Cooper Tire & Rubber has now owned the former Trayal tyre factory in Kruševac, Serbia for approximately three years and has previously shared plans to increase production capacity at the plant to in excess of 2.25 million units per annum by the end of 2014, with the longer-term aim being to source between 80 and 90 per cent of products sold in the European market from within Europe. At the 3 December conference, Tom Lause described plans to leverage the Serbian facility as the most important single element of Cooper Tire’s goals for its house brands, and particularly the Cooper brand, within Europe.

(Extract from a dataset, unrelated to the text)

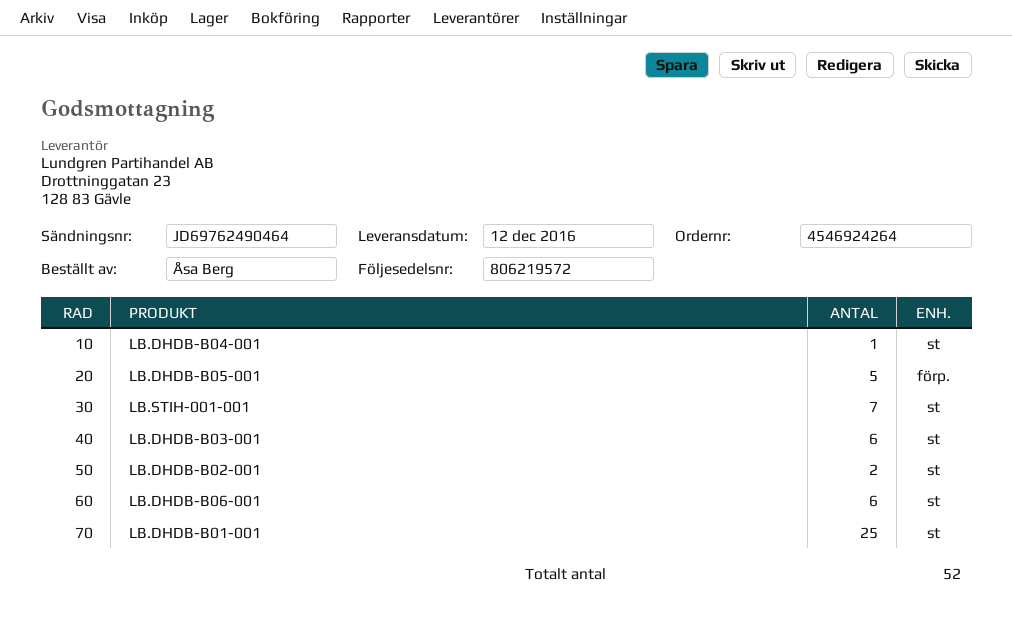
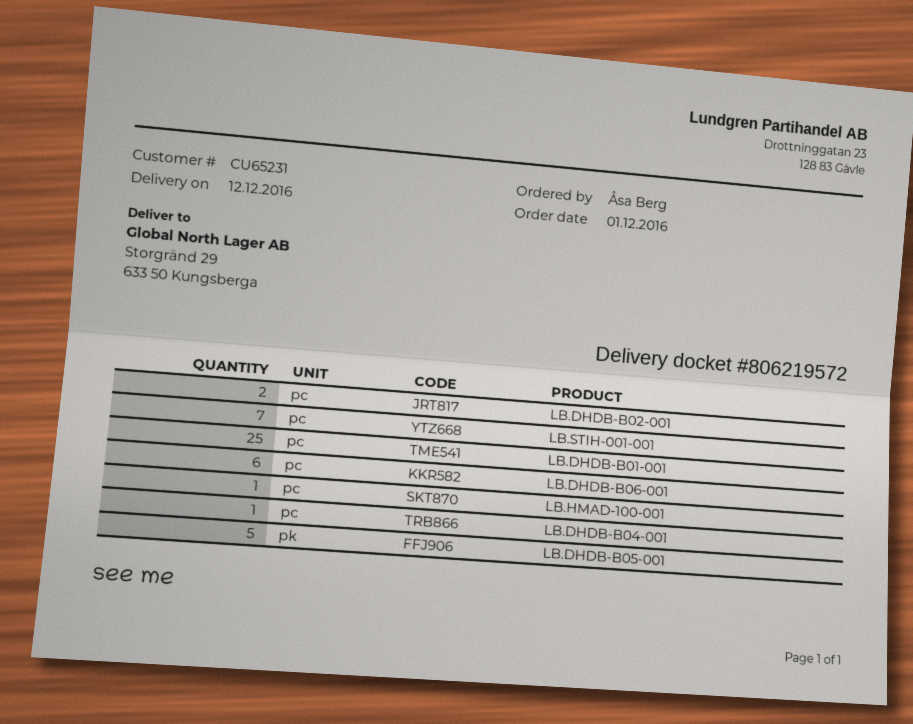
LB.DHDB-B03-001: 6 -> none
LB.HMAD-100-001: none -> 1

“While this plant is relatively new, we feel the potential to expand and lever this lower-cost facility will help support our growth in a very competitive European market,” he said, adding: “In addition to growing in Western Europe, we also plan to further leverage our Serbian facility to establish relevant market share positions in attractive high-growth markets, such as Eastern Europe and Russia. Although there are political difficulties in the region that have affected our growth in the short-term, Eastern Europe and Russia are large and rapidly-growing tyre markets, and we anticipate having a stronger presence there, longer-term.”

Serbia is a name that’s been appearing with increasing regularity within the pages of financial dailies in recent years, and last month tyrepress.com delved into why Serbia is attractive to tyre industry investors. The Cooper Tire treasurer distilled the geographic, economic and political advantages discussed in the article ‘Serbia open for business’ into two key points of interest to the tyre maker: “In addition to being a low-cost country, Serbia has the very unique advantage of being duty free for shipping tyres both into the European Union and into Russia. I believe it’s only one of three countries in the world that have that status.”